Saint Francois d'Assise, au coeur d'une révolution monastique


















Giotto, Saint François prêchant les oiseaux, fin XIIIè s.

By Petrusbarbygere/Wikimedia [Public domain]

Un saint du XIIIè siècle

François d'Assise vit au XIIIè s., en un temps où l'Eglise catholique entre en crise. Au XIè s., la réforme grégorienne (voir Glossaire) avait permis au clergé (voir Glossaire) d'asseoir son pouvoir et de devenir la principale autorité de contrôle social. Mais le renforcement même de sa puissance le mène désormais à affronter une critique de sa richesse et de son pouvoir d'intercession (de jouer le rôle d'intermédiaire) entre les fidèles et Dieu. La multiplication des hérésies (voir Glossaire) est un témoin de cette crise.

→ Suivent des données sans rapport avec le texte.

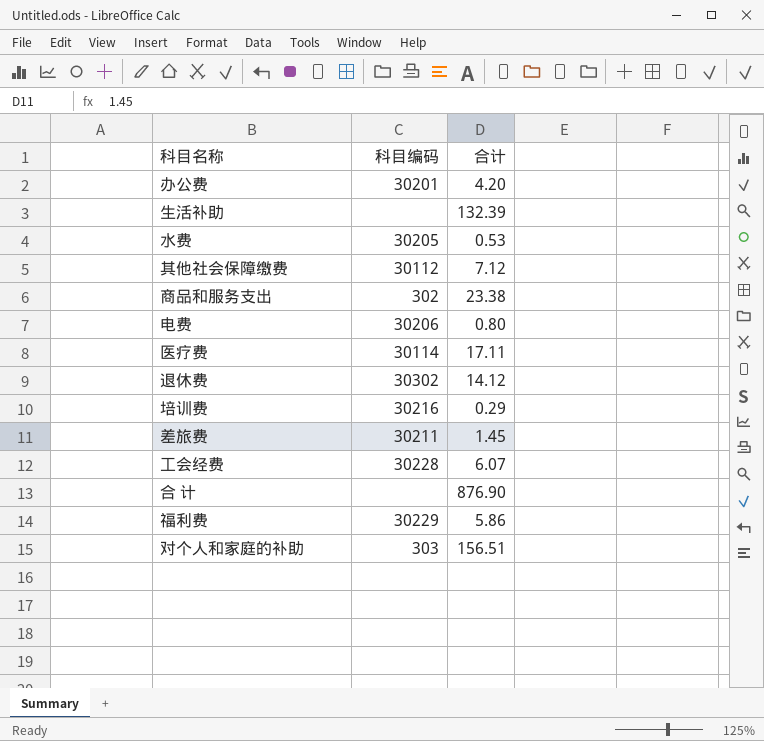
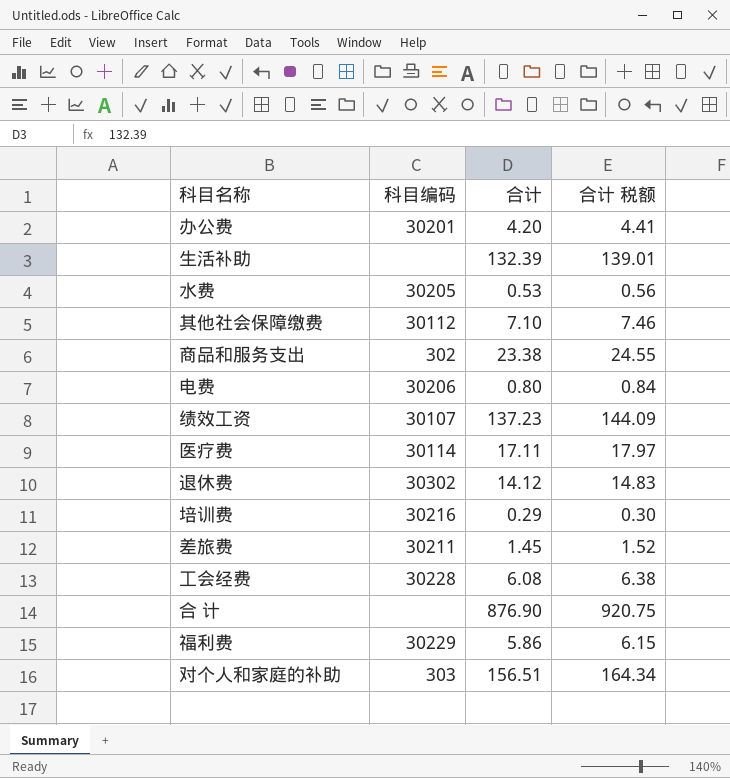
column 合计 税额 | formula: none -> [合计] * 1.05
其他社会保障缴费 | 合计: 7.12 -> 7.10
row 绩效工资: none -> 30107 | 137.23 | 144.09
工会经费 | 合计: 6.07 -> 6.08

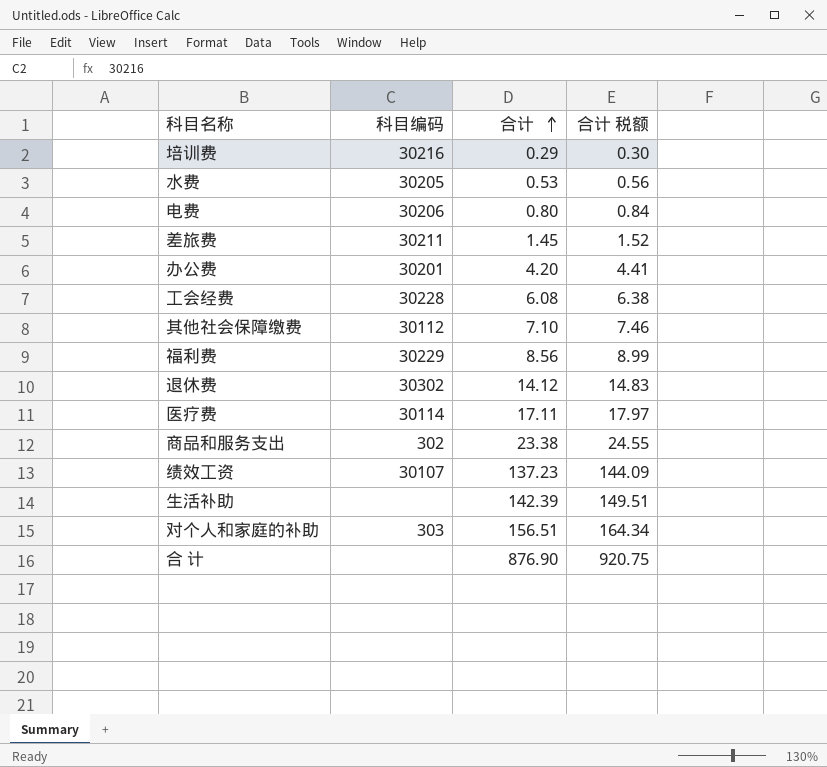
row order: none -> 合计 ascending
福利费 | 合计: 5.86 -> 8.56
福利费 | 合计 税额: 6.15 -> 8.99
生活补助 | 合计: 132.39 -> 142.39
生活补助 | 合计 税额: 139.01 -> 149.51

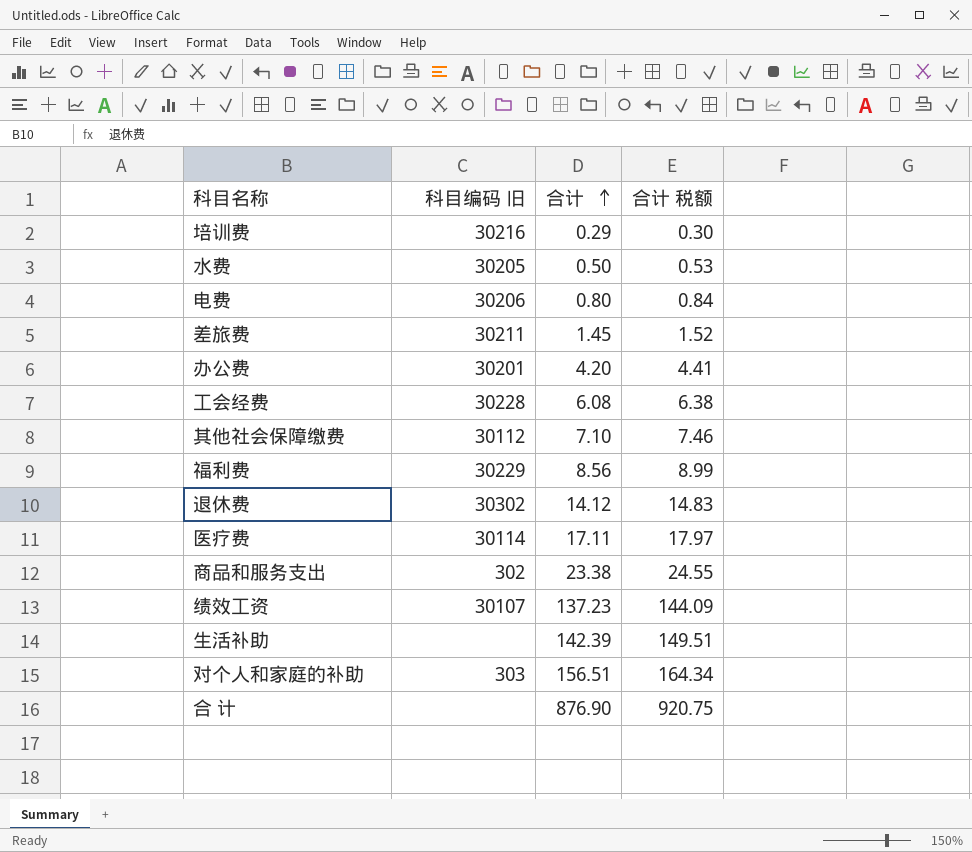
column name: 科目编码 -> 科目编码 旧
水费 | 合计: 0.53 -> 0.50
水费 | 合计 税额: 0.56 -> 0.53

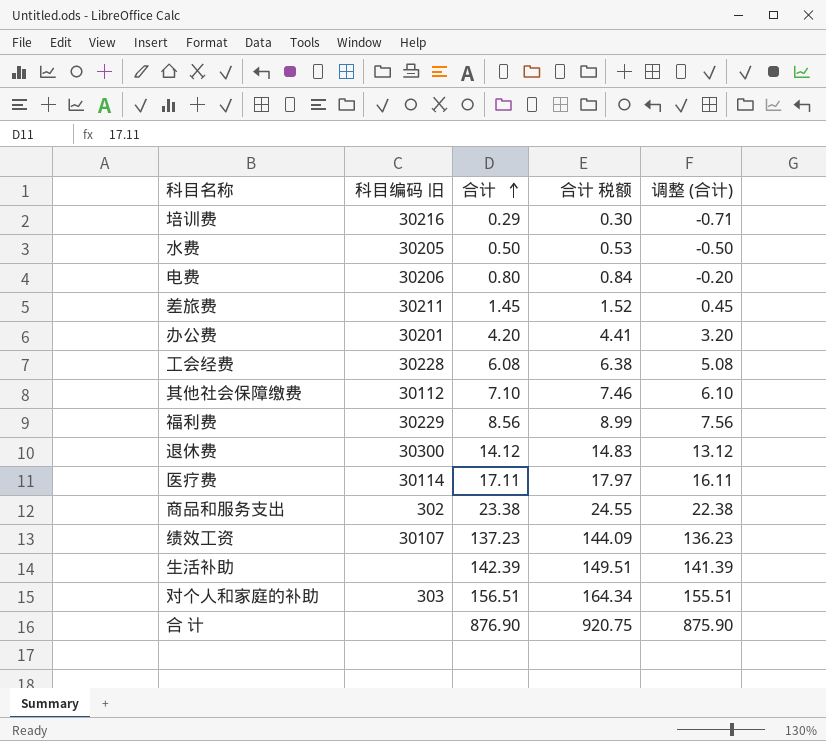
column 调整 (合计) | formula: none -> [合计] - 1
退休费 | 科目编码 旧: 30302 -> 30300

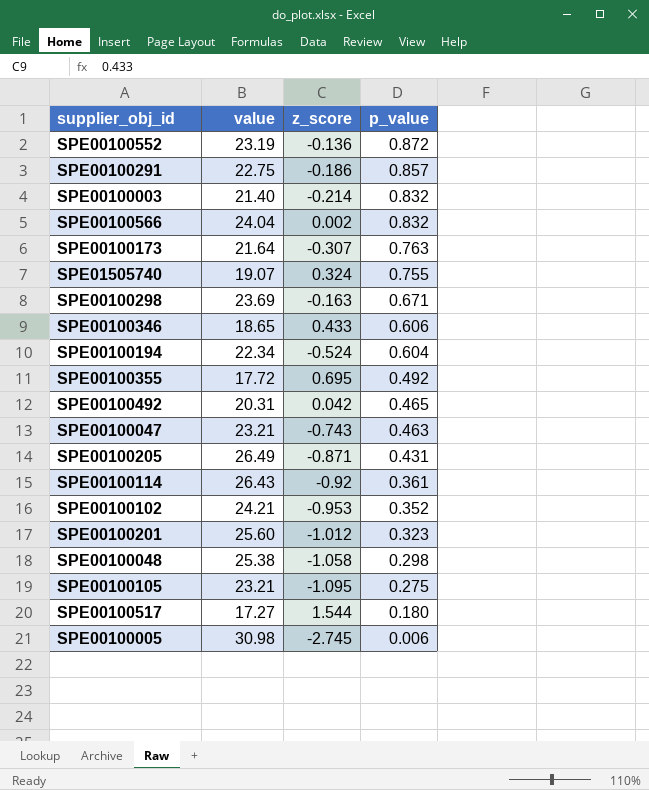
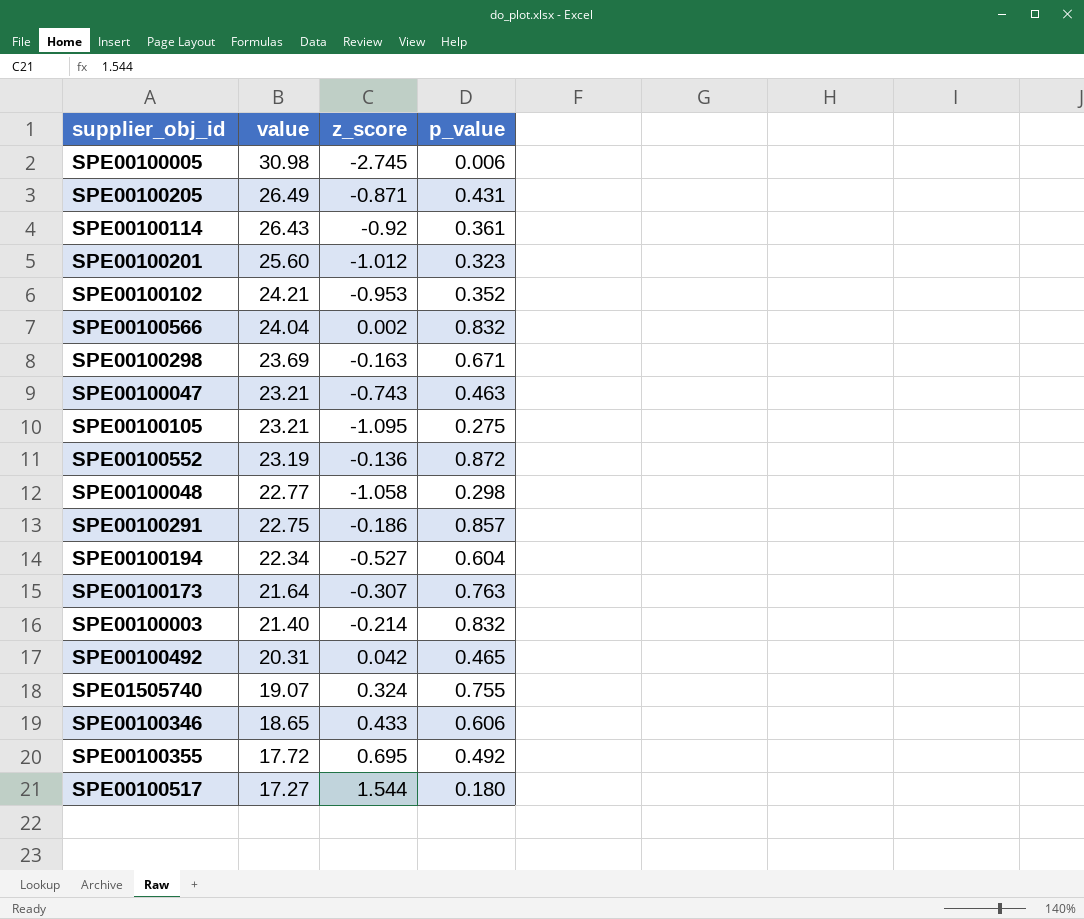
row order: p_value descending -> value descending
SPE00100048 | value: 25.38 -> 22.77
SPE00100194 | z_score: -0.524 -> -0.527

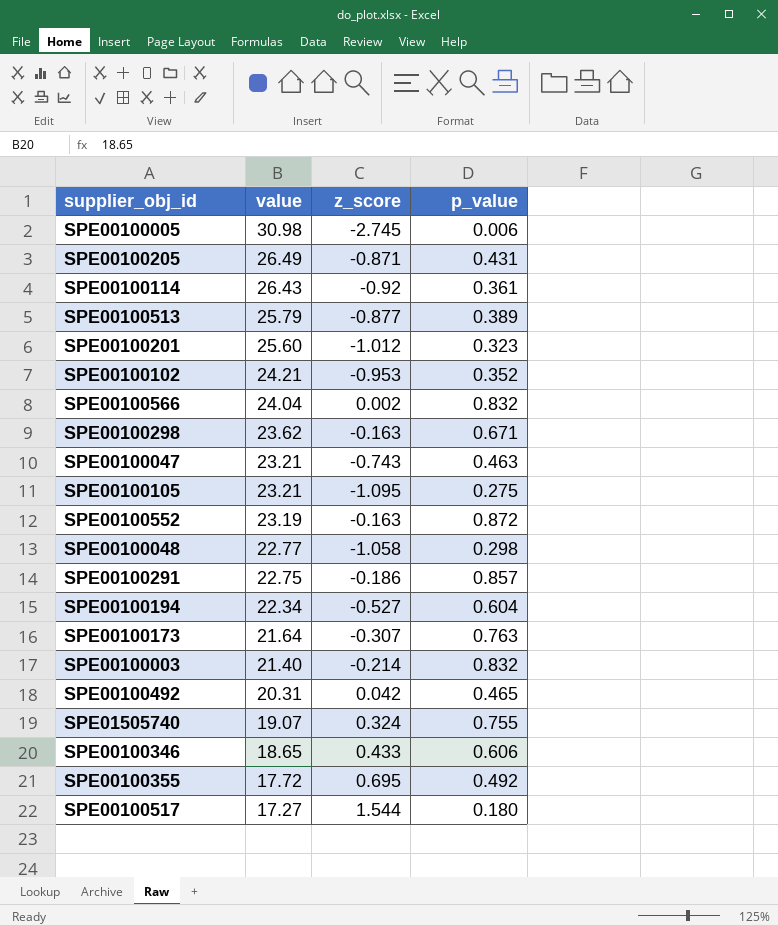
row SPE00100513: none -> 25.79 | -0.877 | 0.389
SPE00100298 | value: 23.69 -> 23.62
SPE00100552 | z_score: -0.136 -> -0.163

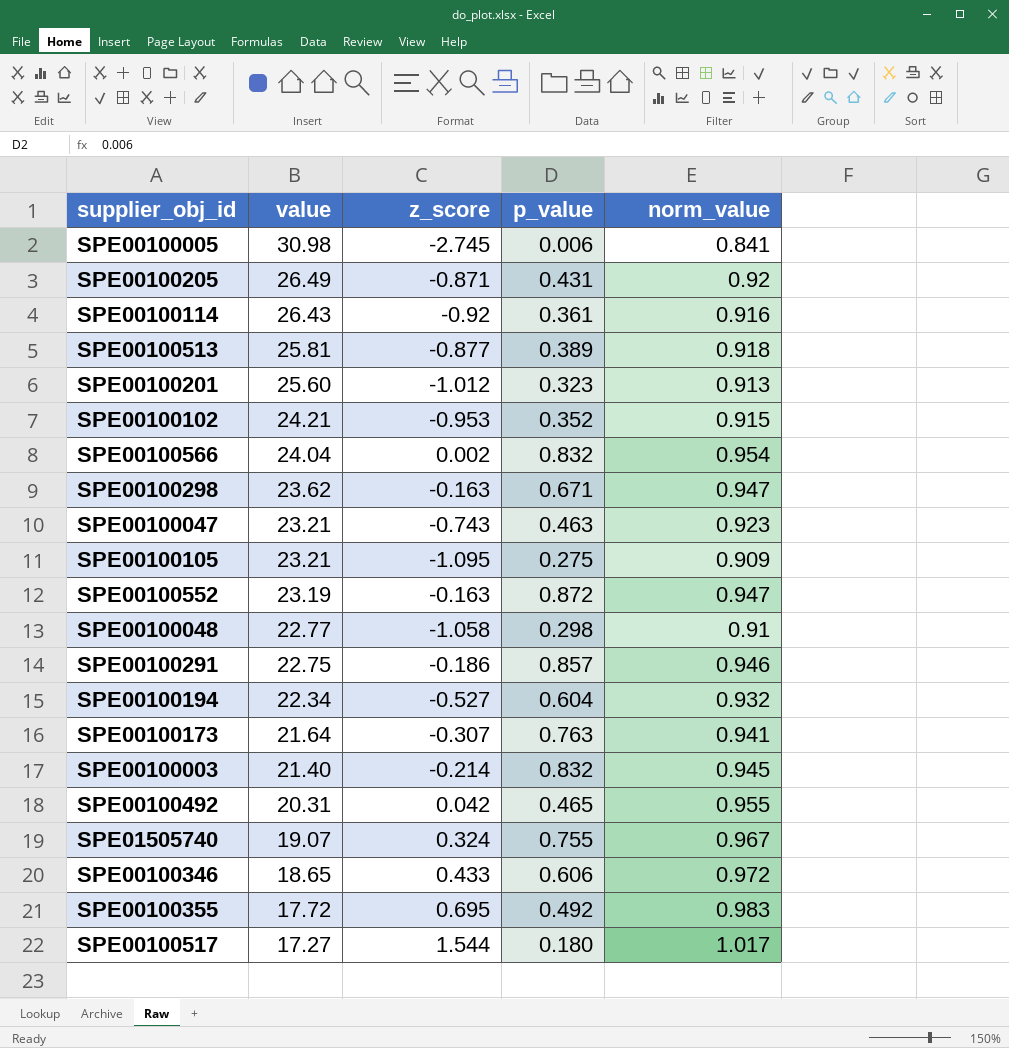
column norm_value | position: none -> 5
SPE00100513 | value: 25.79 -> 25.81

La fondation des premiers ordres mendiants, celui des Dominicains, qui reçoit son nom de Dominique de Guzman et celui des Franciscains, s'inscrit dans ce contexte. Elle correspond à une révolution de l'organisation du clergé régulier (voir Glossaire): les moines mendiants, à la différence de ceux qui suivent la règle bénédictine (voir Glossaire), ne vivront plus cloîtrés dans des abbayes (ou monastères) rurales mais au milieu des fidèles, principalement (mais pas seulement) dans les villes.

Cette révolution, approuvée par le pape, correspond à un projet missionnaire (voir Glossaire): il s'agit de de faire auprès des fidèles un travail de conversion, au sens d'une redécouverte spirituelle et morale. Elle s'insère aussi dans un projet de reconquête: les moines dominicains, chargés du tribunal de l'Inquisition, joueront un rôle central dans la répression de l'hérésie cathare (voir Glossaire) dans le Sud de la France.

Saint-François d'Assise, par l'image qu'en projette le peintre Giotto sur les murs de la basilique d'Assise et par la manière dont l’Église catholique a traité sa mémoire, renvoie à une vision des ordres mendiants qui insiste sur leur spiritualité généreuse et qui tend à effacer le conflit par lequel l’Église impose sa puissance aux fidèles tout au long du Moyen-Âge.

Aujourd'hui encore, le pape François Ier, d'origine argentine, en choisissant ce nom, a voulu se faire le pape des pays du Sud économique, des opprimés et des pauvres, en référence à cette révolution monastique du XIIIè s. qui donne naissance aux ordres mendiants.

Le saint des pauvres

François, né à Assise v.1181-82, est le fils aîné d'un riche marchand drapier marié à une femme de la noblesse provençale. Destiné à succéder à son père, il mène une jeunesse dissolue et consacrée au métier des armes et notamment au conflit avec la noblesse locale. A ce titre, son histoire s'inscrit dans le contexte de l'essor urbain lié au développement à partir du XIè s. du grand commerce européen, en particulier dans les villes italiennes, et à la formation d'une bourgeoisie marchande qui revendique son autonomie à l'égard de la noblesse.

C'est à partir de 1204, à la faveur d'une maladie, qu'il se "convertit": il abandonne sa vie facile pour se consacrer à Dieu. La légende veut qu'une série de songes l'ait amené à renoncer à sa richesse et à être renié par son père. Il se fait alors missionnaire à la fin des années 1200 et vit du travail manuel et de la mendicité, vite rejoint par d'autres jeunes gens de la bourgeoisie. Dès 1210, il fait valider une première règle pour l'ordre qu'il est en train de fonder par le pape Innocent III. La corde, par laquelle il remplace sa ceinture de cuir, devient alors le symbole des franciscains (ou frères mineurs). Il participe en 1219 à une croisade en Egypte et rencontre le sultan. C'est en 1223 qu'il fait valider par le pape Honorius III la règle définitive de son ordre, qui commence à s'étendre en Europe et qui, à sa mort en 1226, compte entre 3000 et 5000 membres.

Ayant reçu les stigmates (voir Glossaire), il est canonisé seulement 2 ans plus tard, en 1228, par le pape Grégoire IX. Son corps est enterré dans la crypte de la basilique d'Assise, construite entre 1228 et 1253 et où un groupe de 28 fresques de Giotto, peintes dans les années 1290, fait son hagiographie.

L'empressement de trois papes successifs à consacrer son œuvre montre que la vie de François d'Assise illustre à la fois la crise et le renouvellement que connaît son époque. Cette crise n'est pas seulement religieuse, mais aussi sociale. François est le représentant de ce groupe en formation qu'est la bourgeoisie marchande et des valeurs nouvelles dont elle est porteuse, liées à la richesse, qu'il refuse au profit d'une recherche spirituelle.